__Records provided__:
----------

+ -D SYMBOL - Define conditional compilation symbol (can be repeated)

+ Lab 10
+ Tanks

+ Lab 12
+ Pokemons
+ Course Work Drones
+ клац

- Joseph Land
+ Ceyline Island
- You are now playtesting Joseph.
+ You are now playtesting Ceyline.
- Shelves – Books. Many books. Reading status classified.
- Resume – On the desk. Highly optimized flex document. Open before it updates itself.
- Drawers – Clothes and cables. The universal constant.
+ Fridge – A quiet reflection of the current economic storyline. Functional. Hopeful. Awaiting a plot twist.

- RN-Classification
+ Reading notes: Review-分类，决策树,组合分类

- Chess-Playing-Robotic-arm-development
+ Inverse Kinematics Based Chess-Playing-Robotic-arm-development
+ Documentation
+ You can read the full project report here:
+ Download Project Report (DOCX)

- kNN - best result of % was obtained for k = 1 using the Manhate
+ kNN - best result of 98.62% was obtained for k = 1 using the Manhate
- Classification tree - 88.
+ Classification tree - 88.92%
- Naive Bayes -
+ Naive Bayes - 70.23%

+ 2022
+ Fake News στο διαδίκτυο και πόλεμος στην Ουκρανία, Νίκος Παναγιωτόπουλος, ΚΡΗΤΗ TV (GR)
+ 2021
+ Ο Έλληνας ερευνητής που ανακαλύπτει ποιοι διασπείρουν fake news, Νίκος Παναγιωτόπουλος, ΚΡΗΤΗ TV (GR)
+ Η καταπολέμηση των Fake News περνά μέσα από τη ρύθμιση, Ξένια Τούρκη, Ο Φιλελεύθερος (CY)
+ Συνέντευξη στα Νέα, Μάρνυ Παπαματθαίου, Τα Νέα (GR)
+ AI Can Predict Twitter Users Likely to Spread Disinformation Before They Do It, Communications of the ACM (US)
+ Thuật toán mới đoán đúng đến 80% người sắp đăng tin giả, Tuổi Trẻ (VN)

----------

__Exercise directions__:
A faithful copy of all the records is required.

__Reply to the task__:
+ -D SYMBOL - Define conditional compilation symbol (can be repeated)

+ Lab 10
+ Tanks

+ Lab 12
+ Pokemons
+ Course Work Drones
+ клац

- Joseph Land
+ Ceyline Island
- You are now playtesting Joseph.
+ You are now playtesting Ceyline.
- Shelves – Books. Many books. Reading status classified.
- Resume – On the desk. Highly optimized flex document. Open before it updates itself.
- Drawers – Clothes and cables. The universal constant.
+ Fridge – A quiet reflection of the current economic storyline. Functional. Hopeful. Awaiting a plot twist.

- RN-Classification
+ Reading notes: Review-分类，决策树,组合分类

- Chess-Playing-Robotic-arm-development
+ Inverse Kinematics Based Chess-Playing-Robotic-arm-development
+ Documentation
+ You can read the full project report here:
+ Download Project Report (DOCX)

- kNN - best result of % was obtained for k = 1 using the Manhate
+ kNN - best result of 98.62% was obtained for k = 1 using the Manhate
- Classification tree - 88.
+ Classification tree - 88.92%
- Naive Bayes -
+ Naive Bayes - 70.23%

+ 2022
+ Fake News στο διαδίκτυο και πόλεμος στην Ουκρανία, Νίκος Παναγιωτόπουλος, ΚΡΗΤΗ TV (GR)
+ 2021
+ Ο Έλληνας ερευνητής που ανακαλύπτει ποιοι διασπείρουν fake news, Νίκος Παναγιωτόπουλος, ΚΡΗΤΗ TV (GR)
+ Η καταπολέμηση των Fake News περνά μέσα από τη ρύθμιση, Ξένια Τούρκη, Ο Φιλελεύθερος (CY)
+ Συνέντευξη στα Νέα, Μάρνυ Παπαματθαίου, Τα Νέα (GR)
+ AI Can Predict Twitter Users Likely to Spread Disinformation Before They Do It, Communications of the ACM (US)
+ Thuật toán mới đoán đúng đến 80% người sắp đăng tin giả, Tuổi Trẻ (VN)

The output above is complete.